Work request:
Could you transcribe exactly the lines from the one containing "color: #b91c1c ->" through the last line of the records below, leaving out the pictures?

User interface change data
========

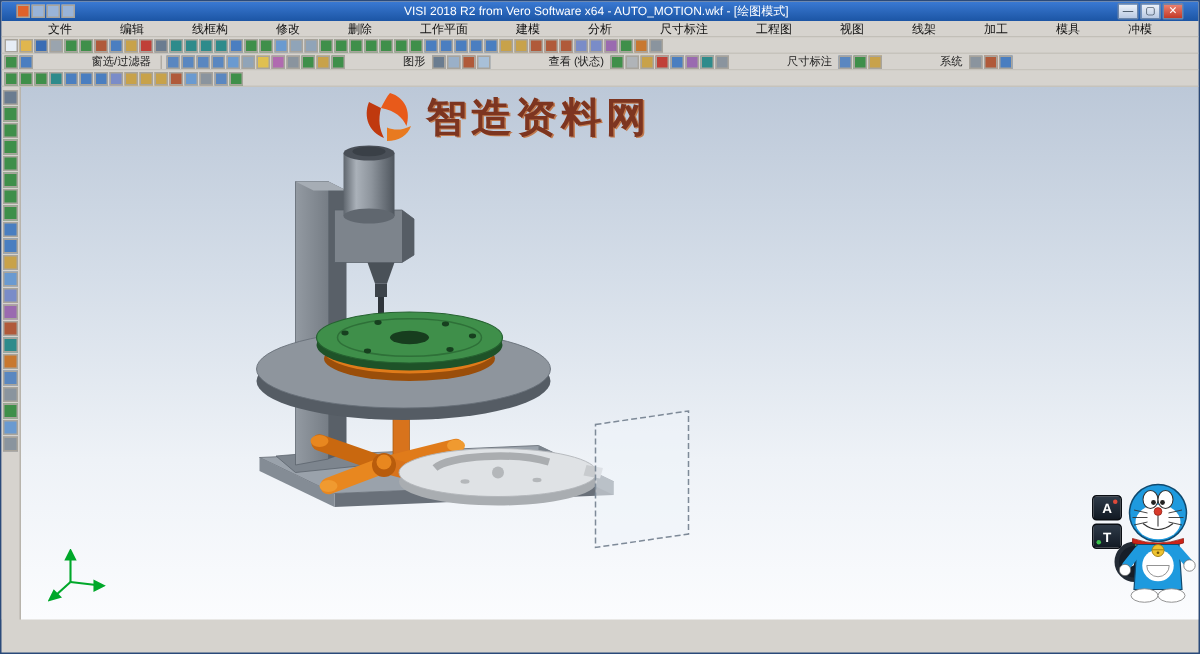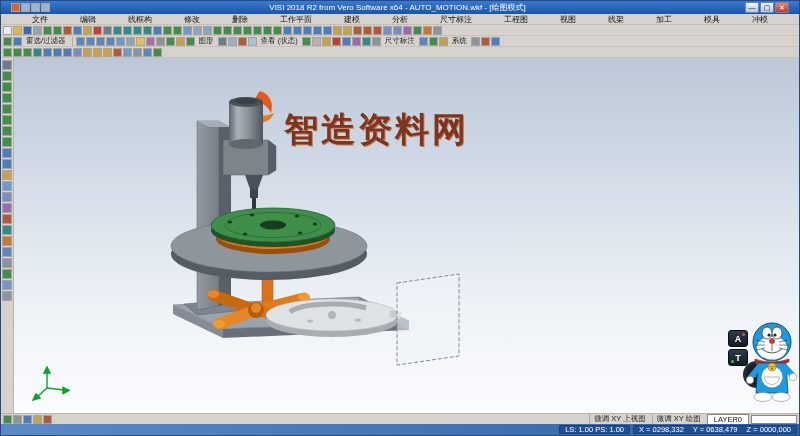"窗选/过滤器" .group-label { margin-left: none -> 35px }
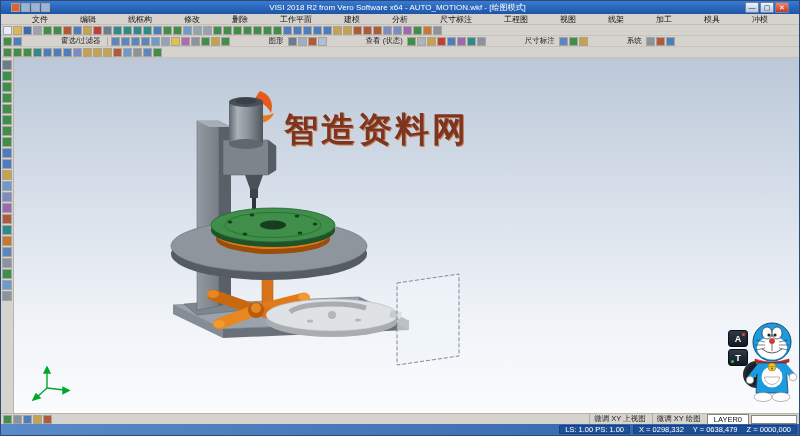"智造资料网" .wm-text { font-size: 34px -> 27px; margin-top: 47px -> none }
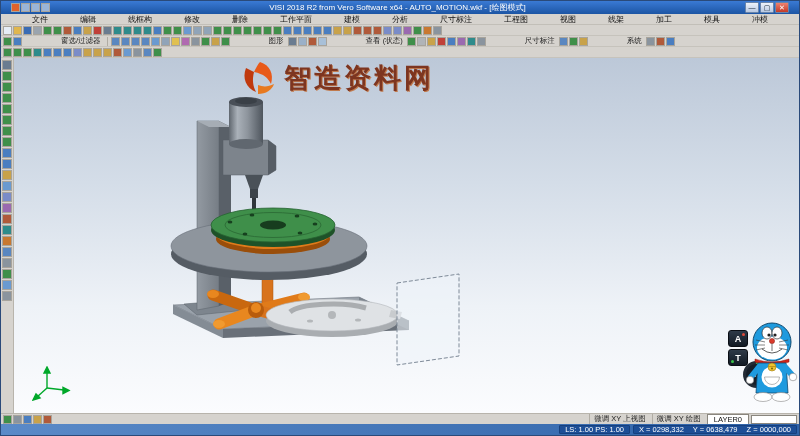"微调 XY 上视图" div.statusbar { html: <div> <span> <span></span> <span></span> <span></span> <span></span> <span></span> </span> <span></span> <span>微调 XY 上视图</span> <span>微调 XY 绘图</span> <span>LAYER0</span> <span></span> </div> -> none }
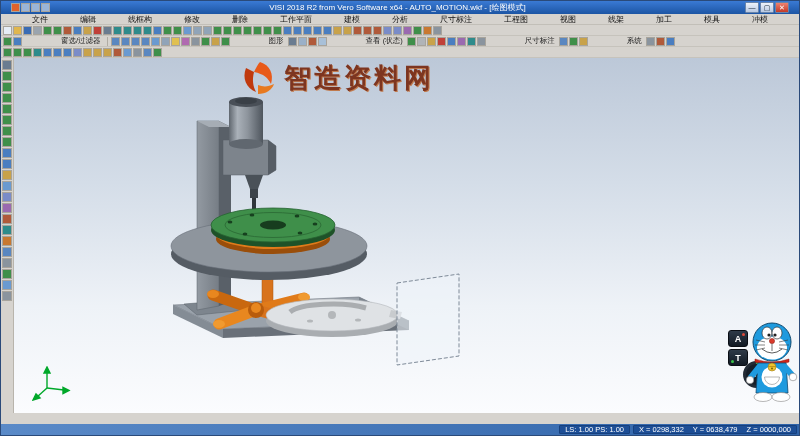"LS: 1.00 PS: 1.00" div.bottombar { html: <div> <span></span> <span>LS: 1.00 PS: 1.00</span> <span> <span>X = 0298,332</span> <span>Y = 0638,479</span> <span>Z = 0000,000</span> </span> </div> -> none }
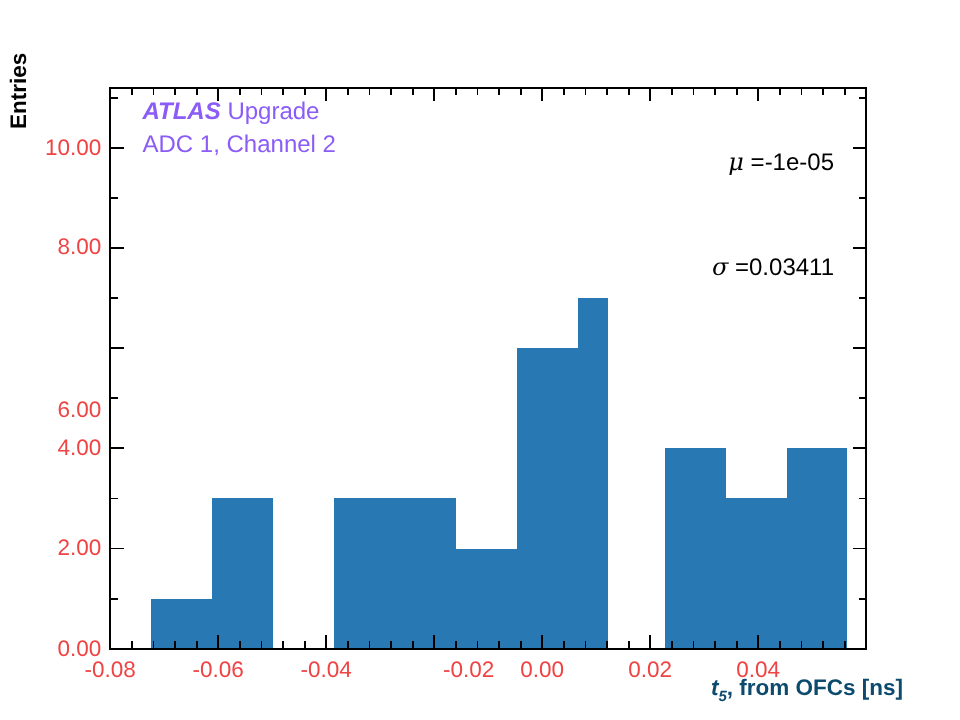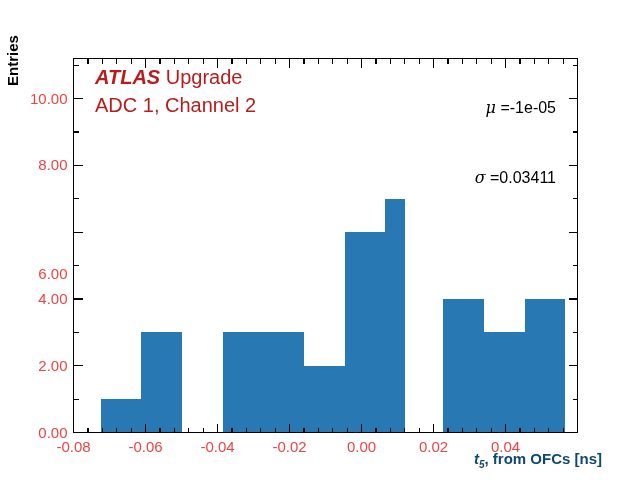"ATLAS Upgrade" .annot-block { color: #b91c1c -> #8b5cf6; font-size: 20px -> 16px }
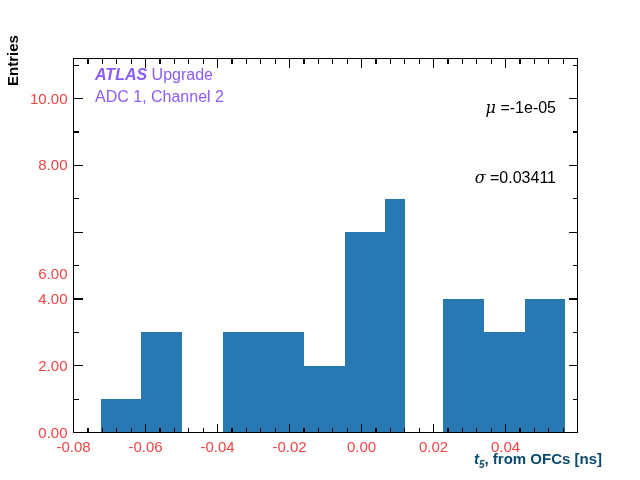"-0.02" div.ticklabel { text-align: none -> right }
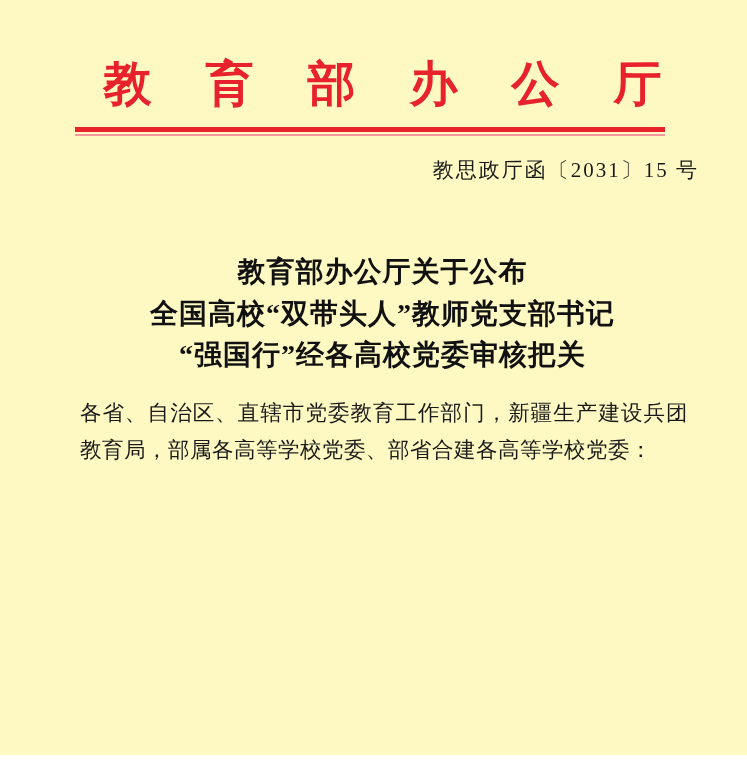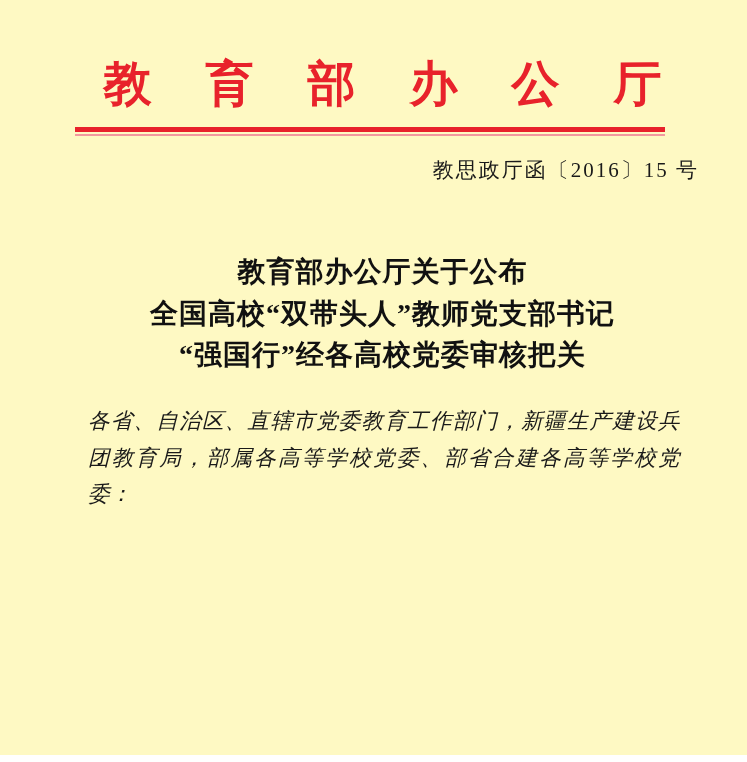"教思政厅函〔2016〕15 号" div.doc-number { text: 2016 -> 2031 }
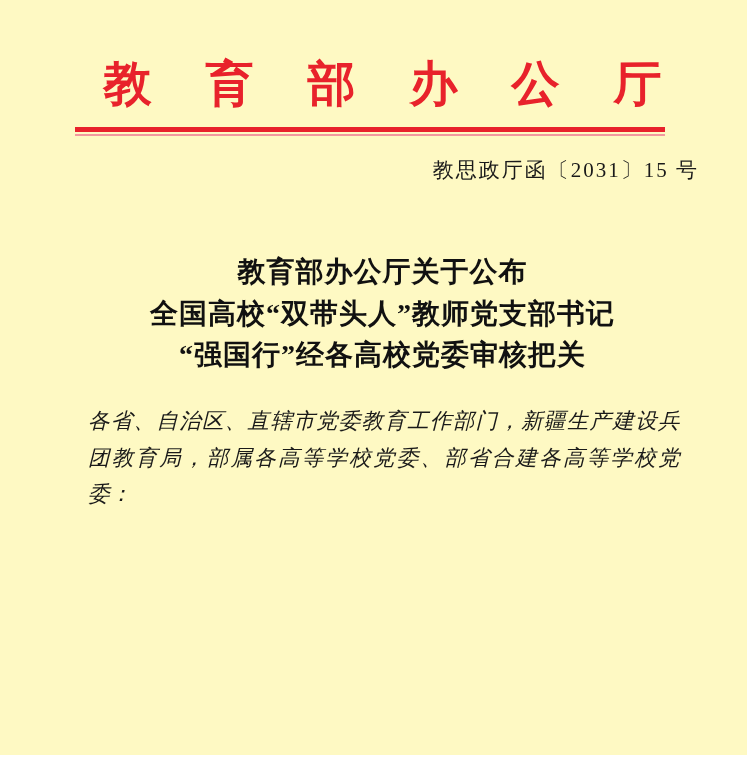"各省、自治区、直辖市党委教育工作部门，新疆生产建设兵团教育局，部属各高等学校党委" .doc-body p { font-style: italic -> none; margin: 8px -> 0 }
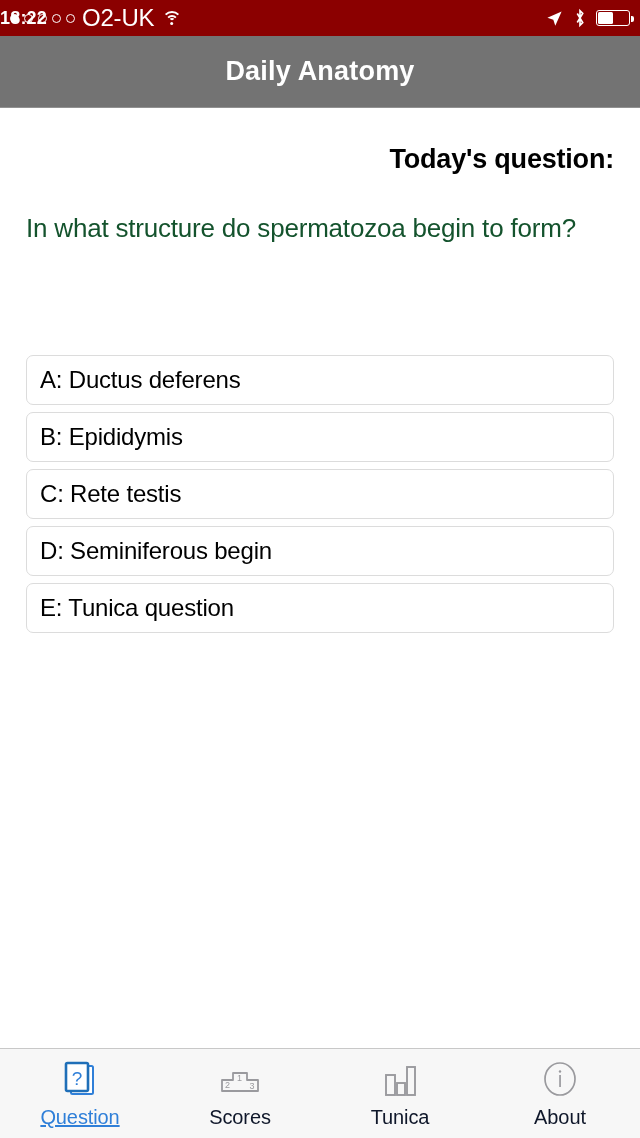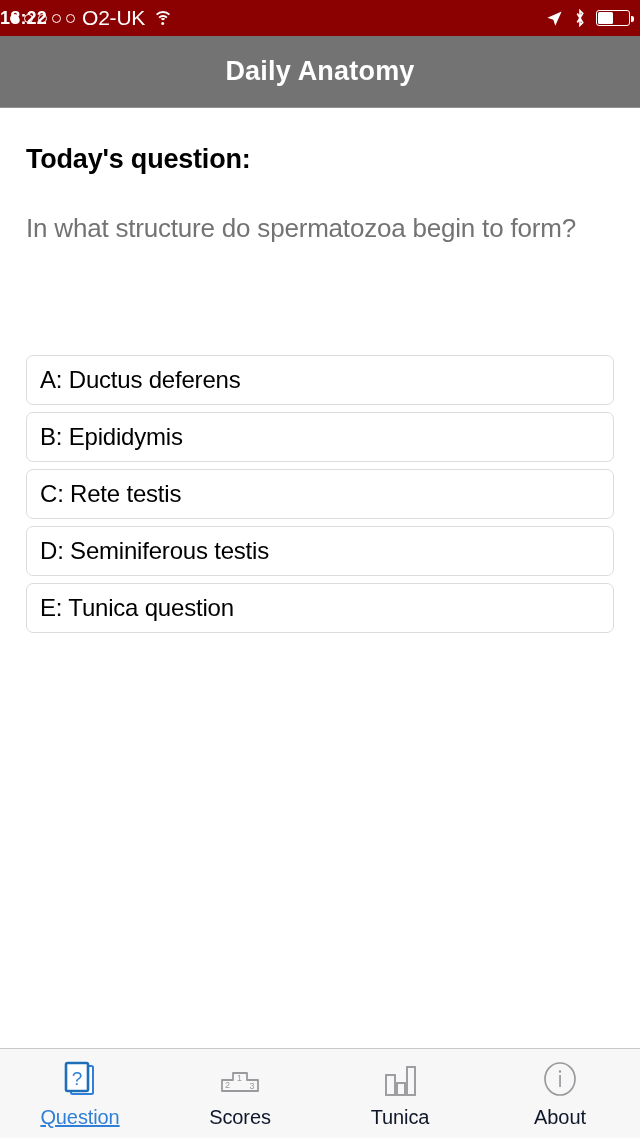"O2-UK" .carrier { font-size: 21px -> 24px }
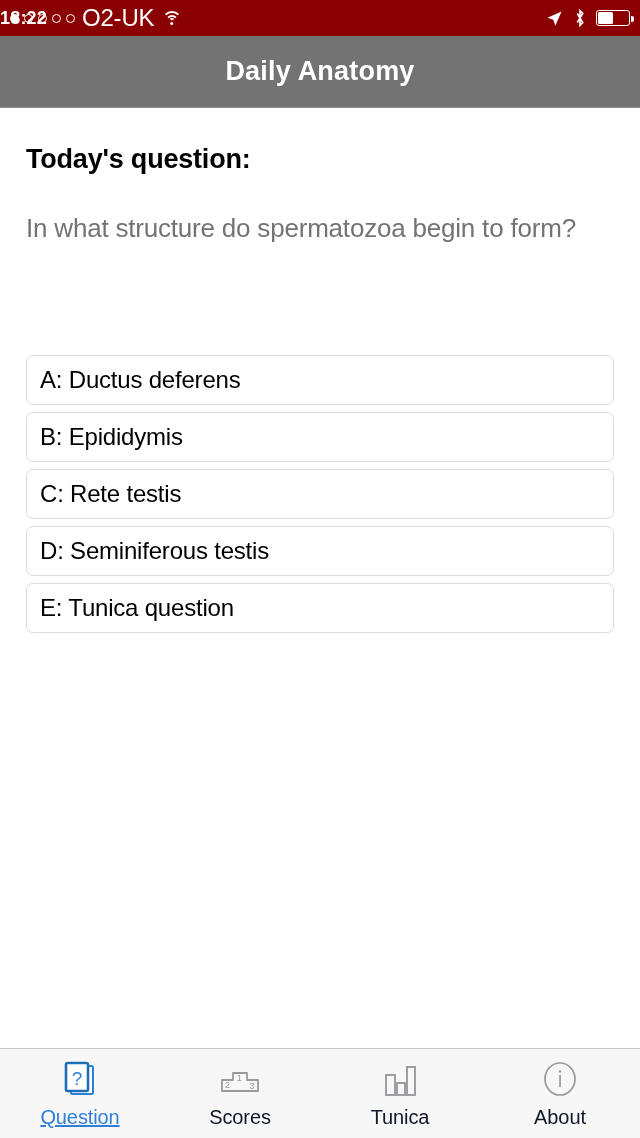"Today's question:" .q-heading { text-align: none -> right }
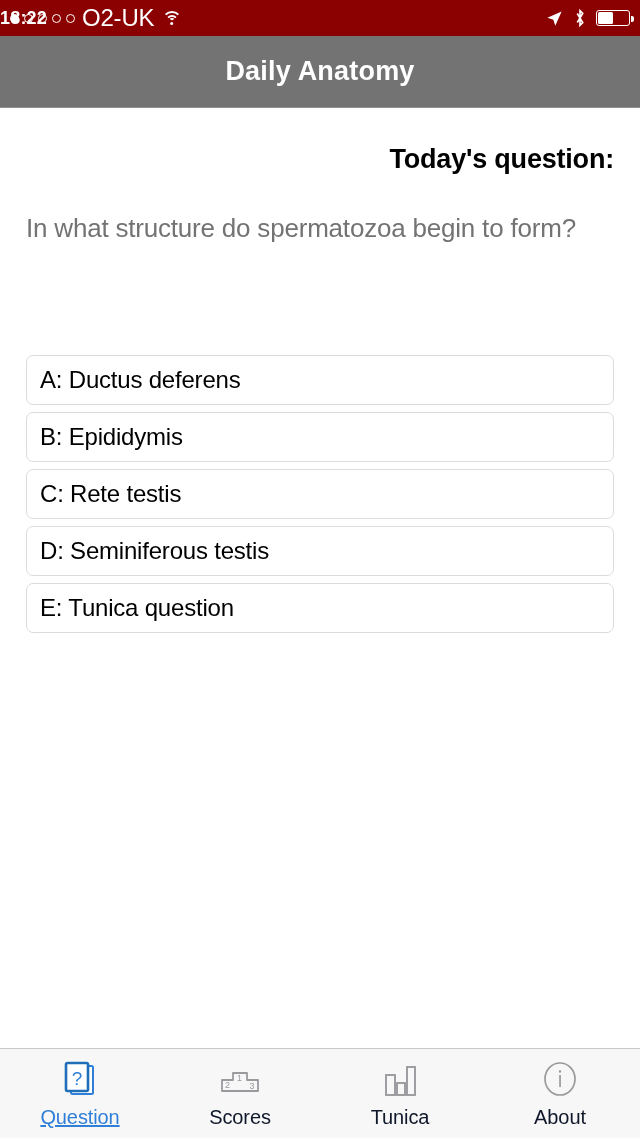"In what structure do spermatozoa" .q-text { color: #737373 -> #14532d }
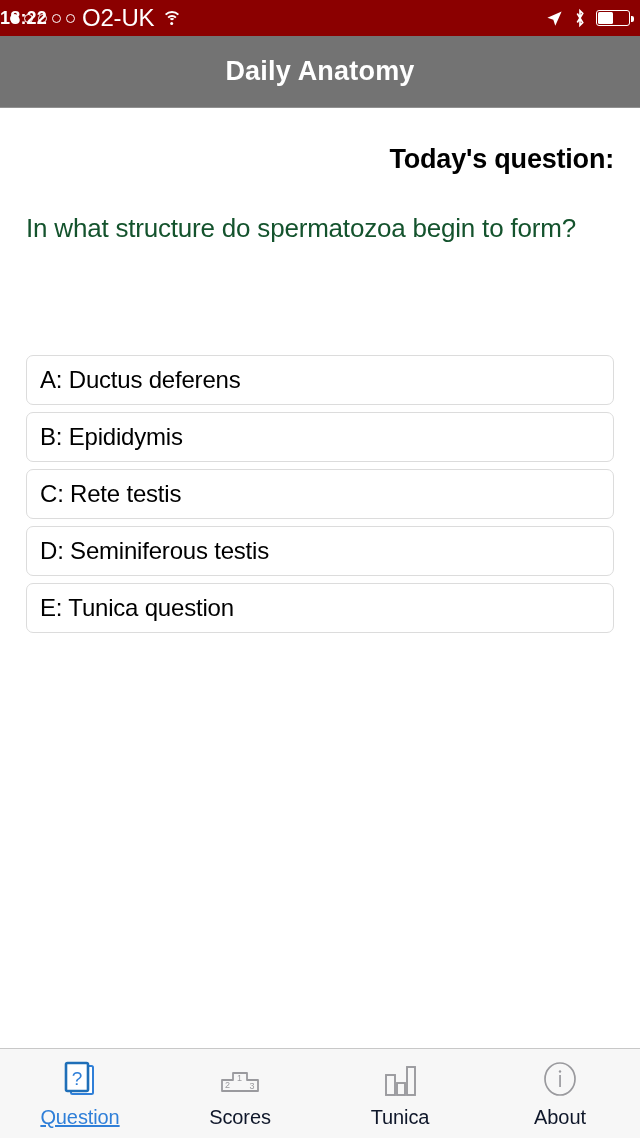"D: Seminiferous testis" span { text: testis -> begin }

========

Response:
"ATLAS Upgrade" .annot-block { color: #b91c1c -> #8b5cf6; font-size: 20px -> 16px }
"-0.02" div.ticklabel { text-align: none -> right }
"教思政厅函〔2016〕15 号" div.doc-number { text: 2016 -> 2031 }
"各省、自治区、直辖市党委教育工作部门，新疆生产建设兵团教育局，部属各高等学校党委" .doc-body p { font-style: italic -> none; margin: 8px -> 0 }
"O2-UK" .carrier { font-size: 21px -> 24px }
"Today's question:" .q-heading { text-align: none -> right }
"In what structure do spermatozoa" .q-text { color: #737373 -> #14532d }
"D: Seminiferous testis" span { text: testis -> begin }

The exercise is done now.